Dans un communiqué, Audrey Belim n'a pas caché son inquiétude face à la montée des prix, un phénomène qui frappe durement les Outre-mer, à l’image de La Réunion et de la Martinique. Bien que retenue à Paris pour l’ouverture de la session parlementaire, elle soutient activement les manifestations contre la vie chère organisées à Saint-Denis et ailleurs.
La sénatrice socialiste a mis en avant plusieurs solutions pour faire face à cette situation. Parmi celles-ci, l'encadrement des loyers du parc privé dans les Outre-mer, une mesure qu'elle a défendue en déposant une proposition de loi, soulignant que les prix des loyers à La Réunion sont comparables à ceux des grandes villes de l'Hexagone. Elle appelle également à un renforcement de la construction de logements sociaux pour répondre à la demande des 40.000 Réunionnais en attente. "Il faut que les communes en retard construisent des logements sociaux", poursuit-elle.
"La vie chère n'est pas une fatalité"
De plus, Audrey Belim souhaite lutter contre les monopoles et encourager la production locale, particulièrement en matière alimentaire, afin de diminuer la dépendance aux importations. Elle plaide également pour une accélération de la transition énergétique avec une priorité donnée à l’éolien et au solaire, ainsi que pour l’adoption de normes spécifiques aux Régions ultra-périphériques (RUP) dans le secteur du bâtiment pour réduire les coûts de construction.
La parlementaire appelle à des actions rapides et concrètes, rappelant que la vie chère "n’est pas une fatalité", et qu’il est de la responsabilité des élus de proposer des solutions pragmatiques pour améliorer le quotidien des Réunionnais.
Philippe Naillet dénonce les coupes budgétaires prévues pour la Mission Outre-mer
De son côté, Philippe Naillet, député (PS) de la 1ère circonscription et rapporteur pour avis de la mission Outre-mer dans le cadre du projet de loi de finances 2025, a exprimé de vives préoccupations concernant la réduction des plafonds de dépenses pour cette mission.
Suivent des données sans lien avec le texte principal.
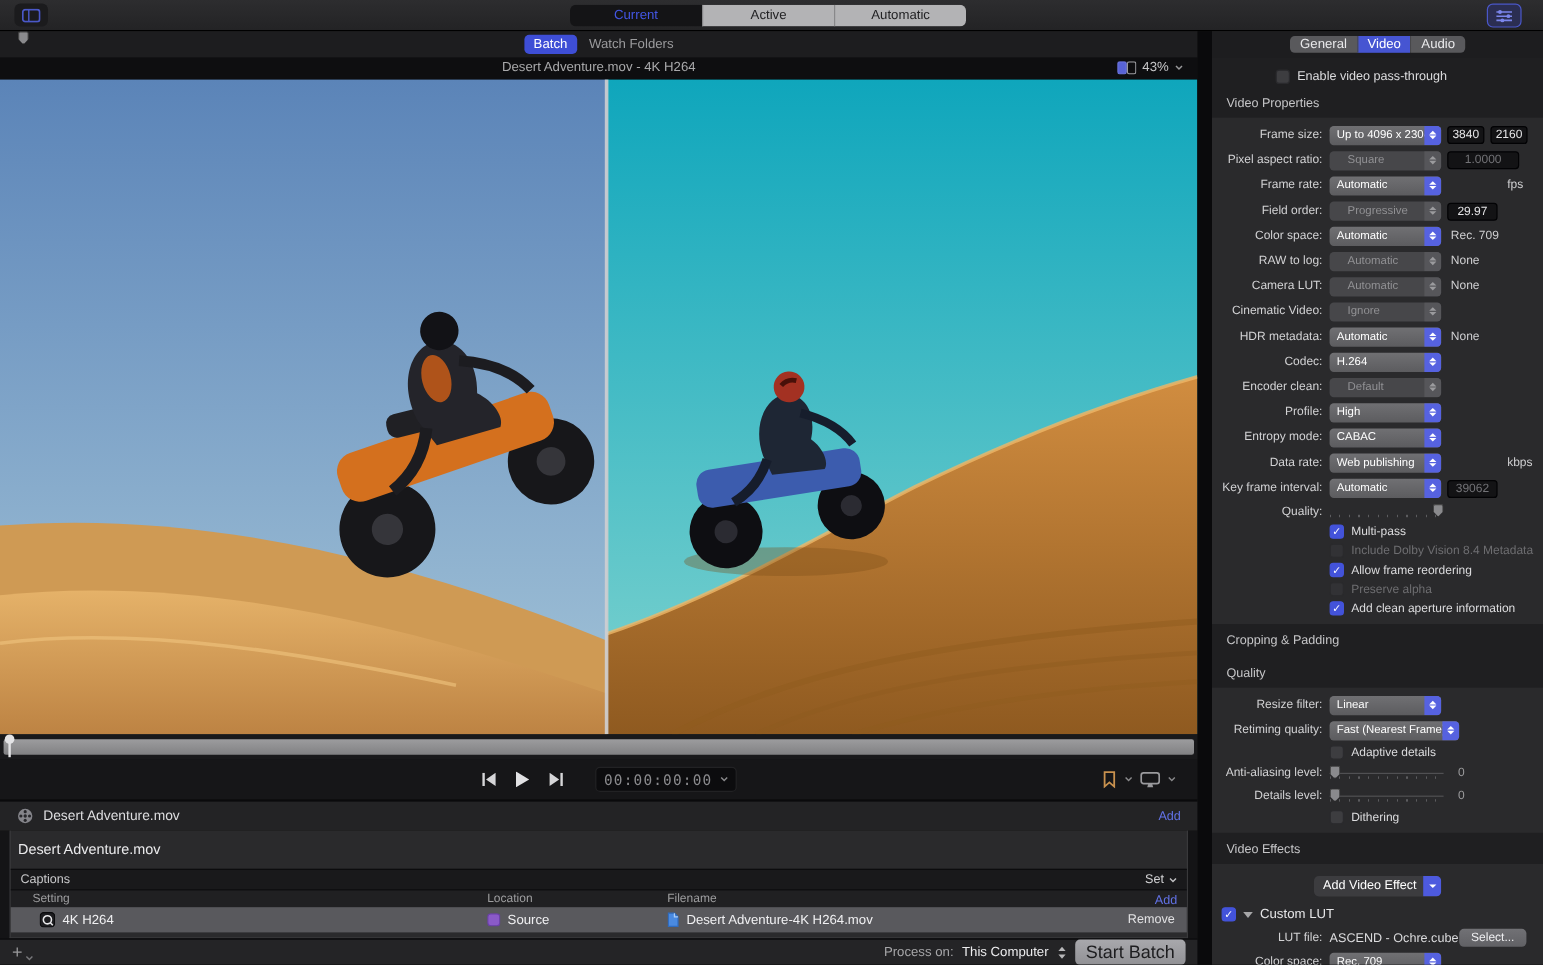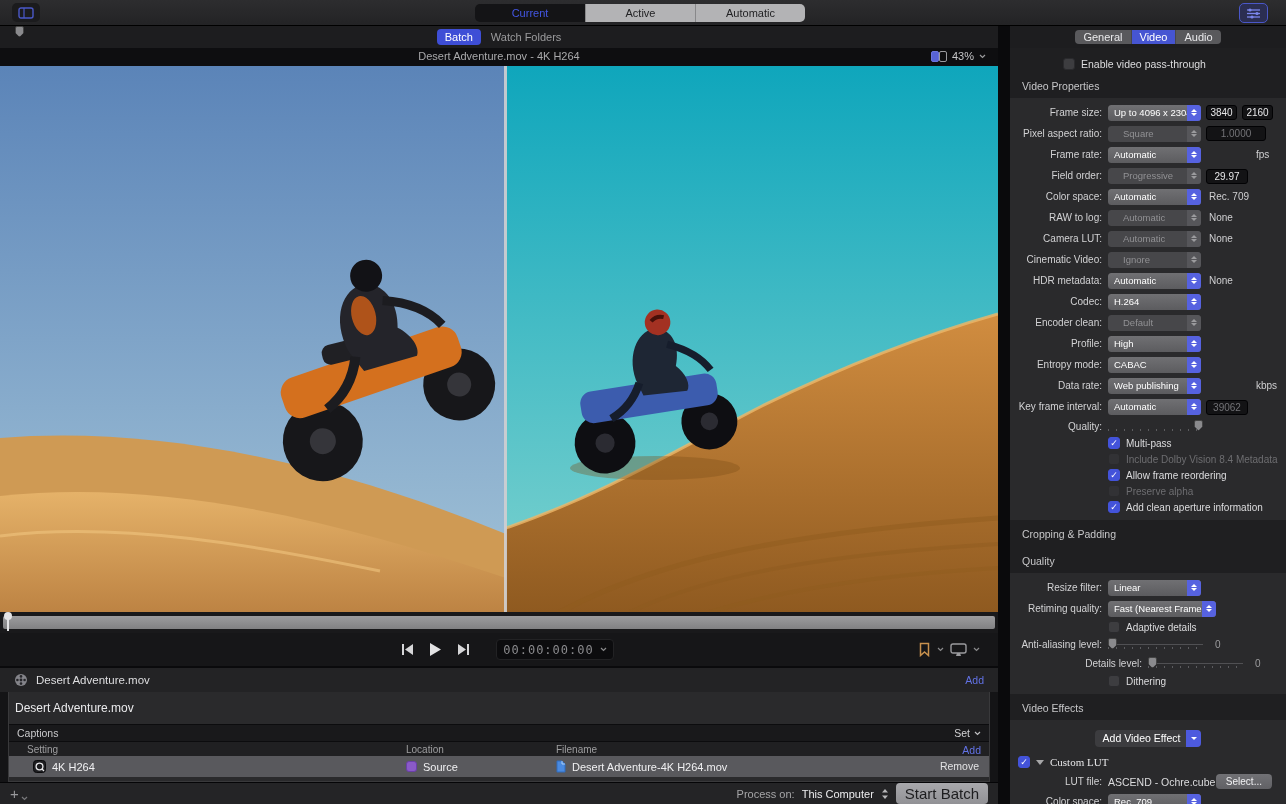--- a/index.html
+++ b/index.html
@@ -635,7 +635,7 @@
         </span>
         <span class="slider-val">0</span>
       </div>
-      <div class="prow" style="height:19px;margin-left:40px;">
+      <div class="prow" style="height:19px;">
         <span class="plabel">Details level:</span>
         <span class="slider">
           <span class="line"></span>

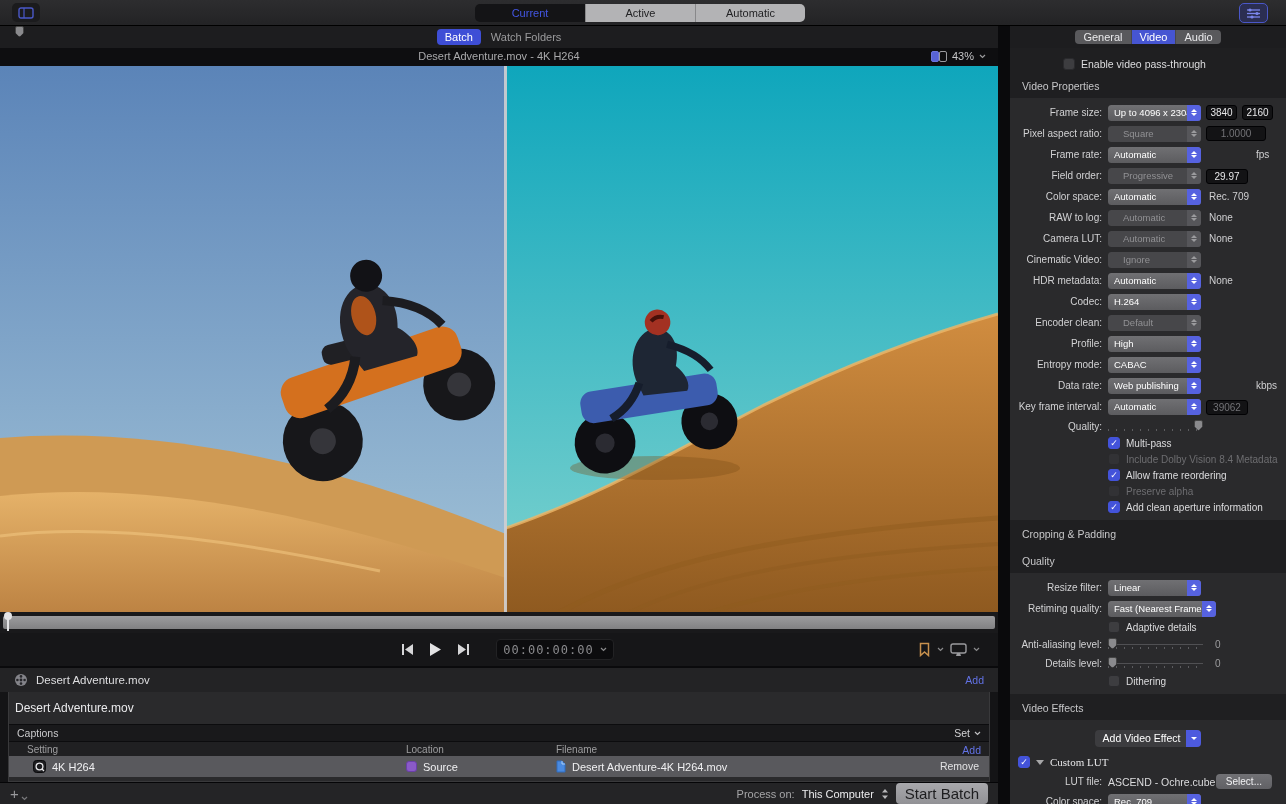--- a/index.html
+++ b/index.html
@@ -142,7 +142,7 @@
   .fx-btn .pa { width:15px; background:#4d5ade; display:flex; align-items:center; justify-content:center; }
   .lut-row { display:flex; align-items:center; height:20px; padding-left:8px; gap:6px; }
   .disclosure { width:0; height:0; border-left:4px solid transparent; border-right:4px solid transparent; border-top:5px solid #a6a6a8; }
-  .lut-title { font-size:11px; color:#e6e6e8;font-family:Liberation Serif, serif; }
+  .lut-title { font-size:11px; color:#e6e6e8; }
   .lutfile-row { display:flex; align-items:center; height:19px; }
   .lut-value { font-size:10.5px; color:#dcdcde; flex:1; }
   .btn-select { margin-right:14px; background:linear-gradient(#717175,#616165); color:#f0f0f2;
Lors d’une audition avec la Direction générale des Outre-mer, il a souligné que des coupes drastiques, allant jusqu'à 37 % pour certains programmes, mettraient en péril l’économie ultramarine et ses collectivités.
Philippe Naillet s’inquiète particulièrement des conséquences de ces réductions budgétaires sur les entreprises locales, déjà fragilisées par une augmentation de 51 % des défaillances à La Réunion entre juin 2023 et juin 2024. Il estime que toucher aux dispositifs d’aide économique, tels que la LODEOM (Loi pour le développement économique des Outre-mer), et réduire les crédits de la Ligne Budgétaire Unique (LBU) serait "dramatique" pour les territoires ultramarins. "Rien qu’à La Réunion, on compte 45.000 demandes de logements sociaux avec un délai d’attente de 5 ans en moyenne pour obtenir un logement", tient-il à rappeler.
Le député socialiste ajoute également que le chômage des jeunes atteint 35 % dans les Outre-mer, contre 17 % dans l’Hexagone, un fossé qui nécessite "une attention particulière", insiste-il auprès du ministre des Outre-Mer. "Nos territoires ne doivent pas subir les conséquences de la situation budgétaire nationale", conclut-il.